WHAT IS EXPECTED: Among the lines of the material below, count those holding "музыкальных". Report the number by itself.

ENTRIES SHOWN:
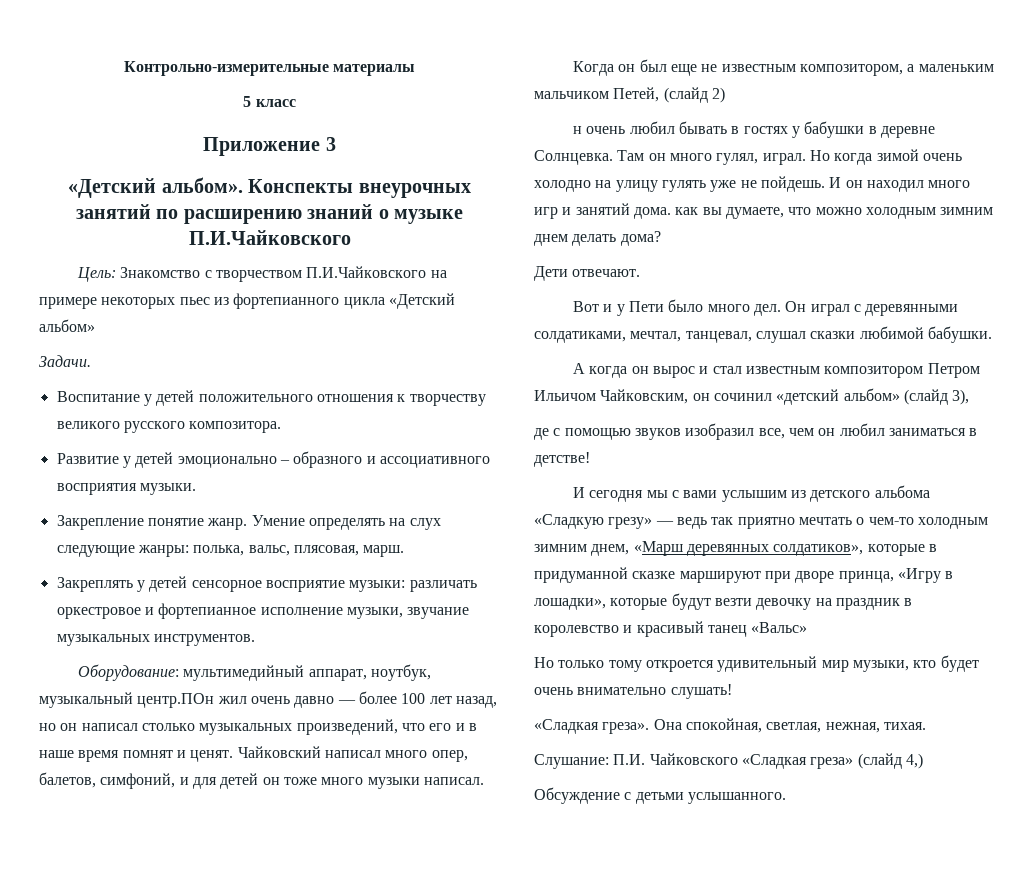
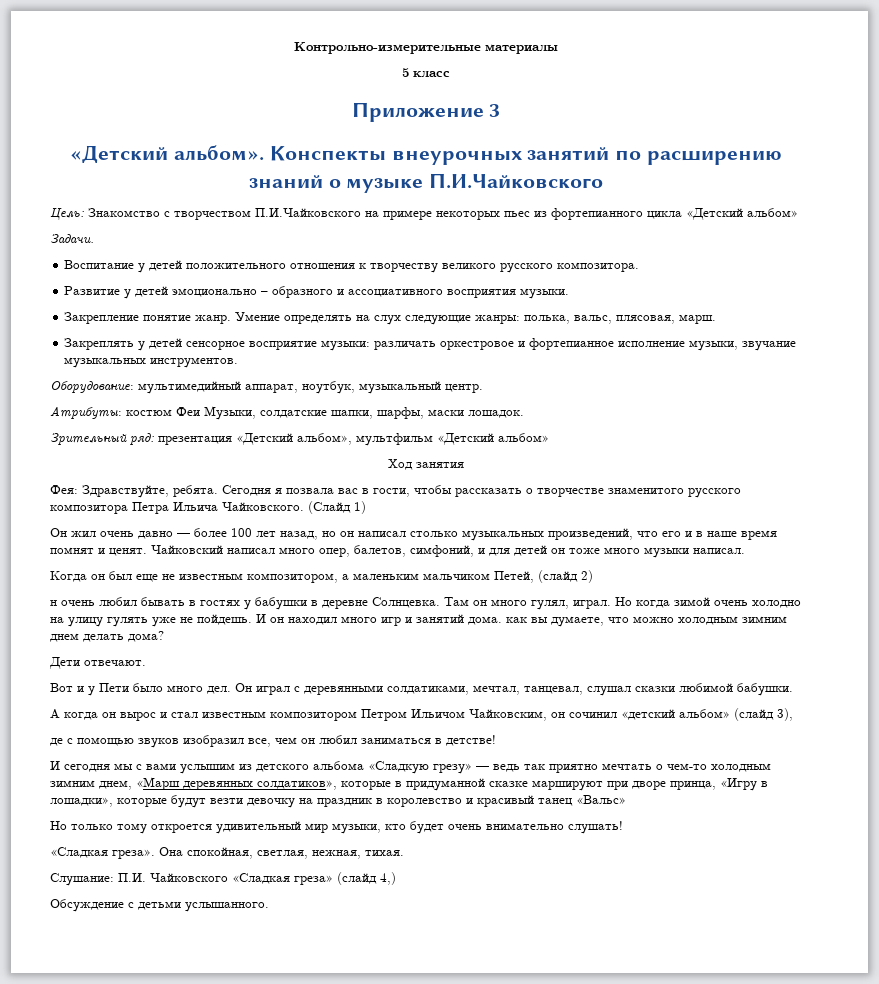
- Оборудование: мультимедийный аппарат, ноутбук, музыкальный центр.ПОн жил очень давно — более 100 лет назад, но он написал столько музыкальных произведений, что его и в наше время помнят и ценят.
+ Оборудование: мультимедийный аппарат, ноутбук, музыкальный центр.
+ Атрибуты: костюм Феи Музыки, солдатские шапки, шарфы, маски лошадок.
+ Зрительный ряд: презентация «Детский альбом», мультфильм «Детский альбом»
+ Ход занятия
+ Фея: Здравствуйте, ребята. Сегодня я позвала вас в гости, чтобы рассказать о творчестве знаменитого русского композитора Петра Ильича Чайковского. (Слайд 1)
+ Он жил очень давно — более 100 лет назад, но он написал столько музыкальных произведений, что его и в наше время помнят и ценят.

FINISHED EXERCISE: 2